- Your objective: For each line of the data below, copy it if it holds the word "have".

Modification records
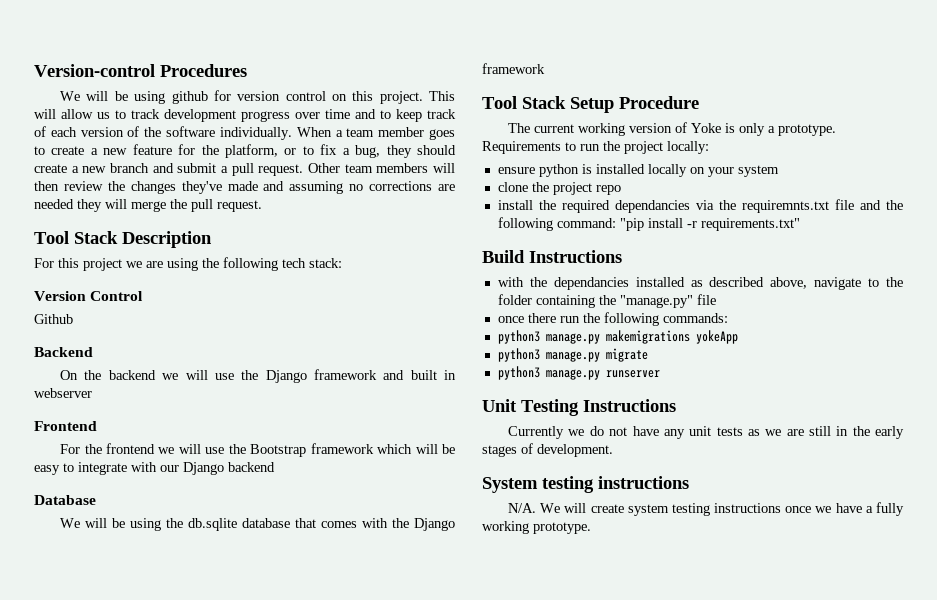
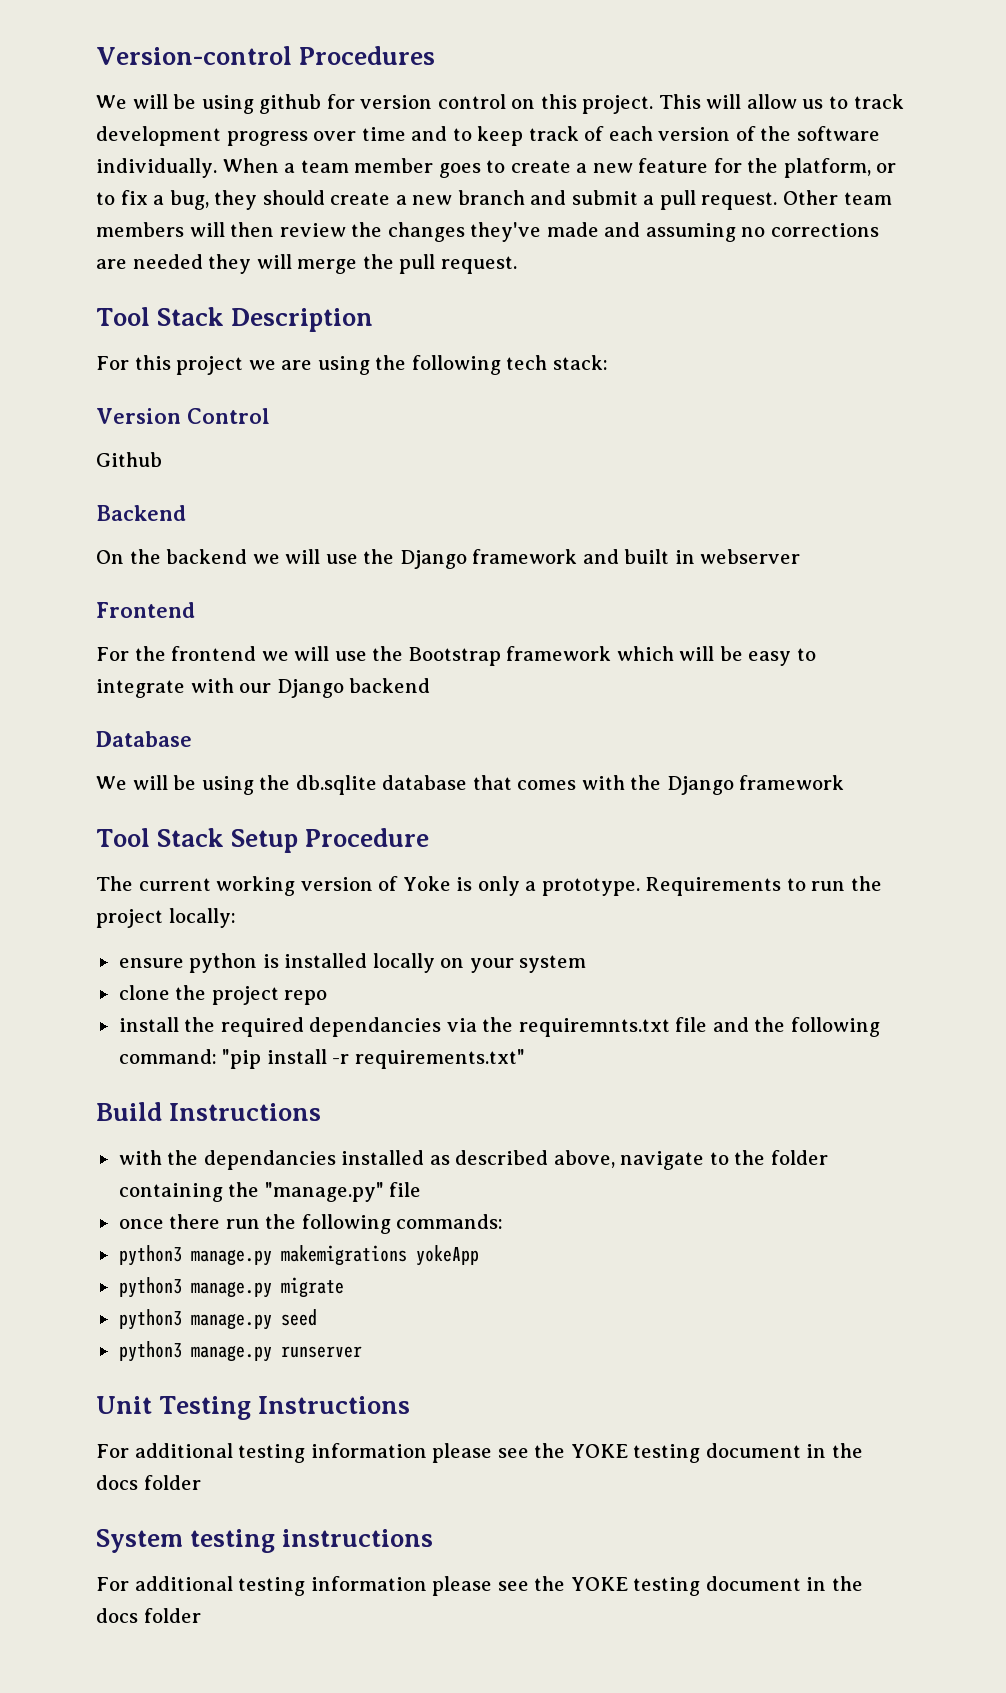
+ python3 manage.py seed
  Unit Testing Instructions
- Currently we do not have any unit tests as we are still in the early stages of development.
+ For additional testing information please see the YOKE testing document in the docs folder
  System testing instructions
- N/A. We will create system testing instructions once we have a fully working prototype.
+ For additional testing information please see the YOKE testing document in the docs folder

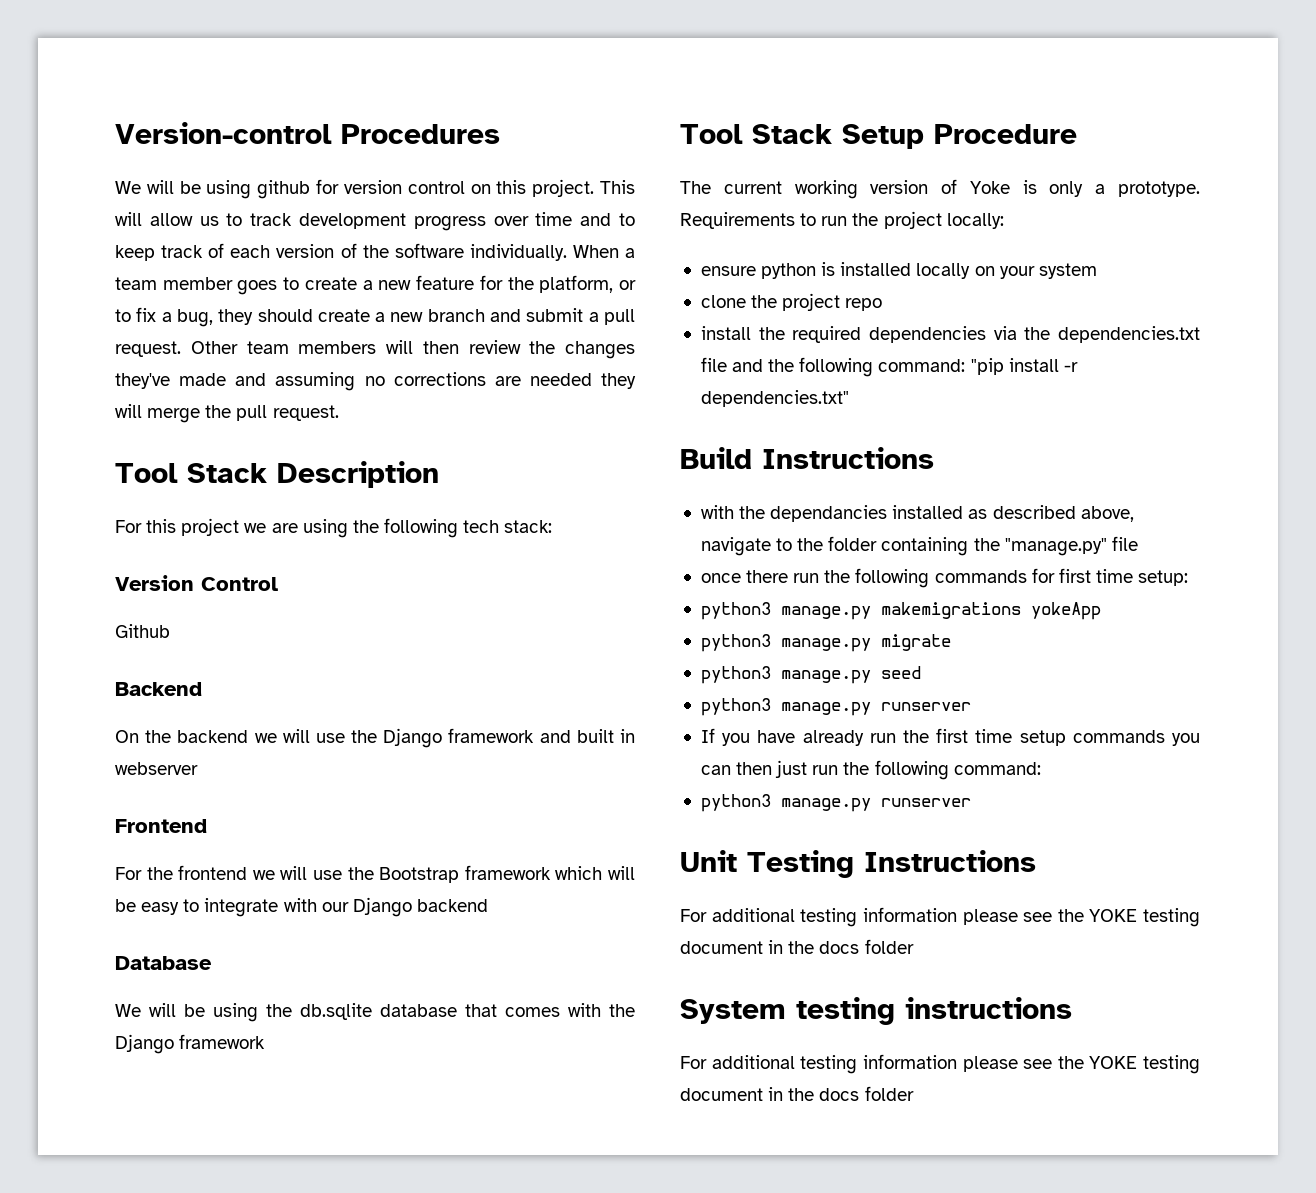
- install the required dependancies via the requiremnts.txt file and the following command: "pip install -r requirements.txt"
+ install the required dependencies via the dependencies.txt file and the following command: "pip install -r dependencies.txt"
- once there run the following commands:
+ once there run the following commands for first time setup:
+ If you have already run the first time setup commands you can then just run the following command:
+ python3 manage.py runserver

- Output below:
- Currently we do not have any unit tests as we are still in the early stages of development.
- N/A. We will create system testing instructions once we have a fully working prototype.
+ If you have already run the first time setup commands you can then just run the following command:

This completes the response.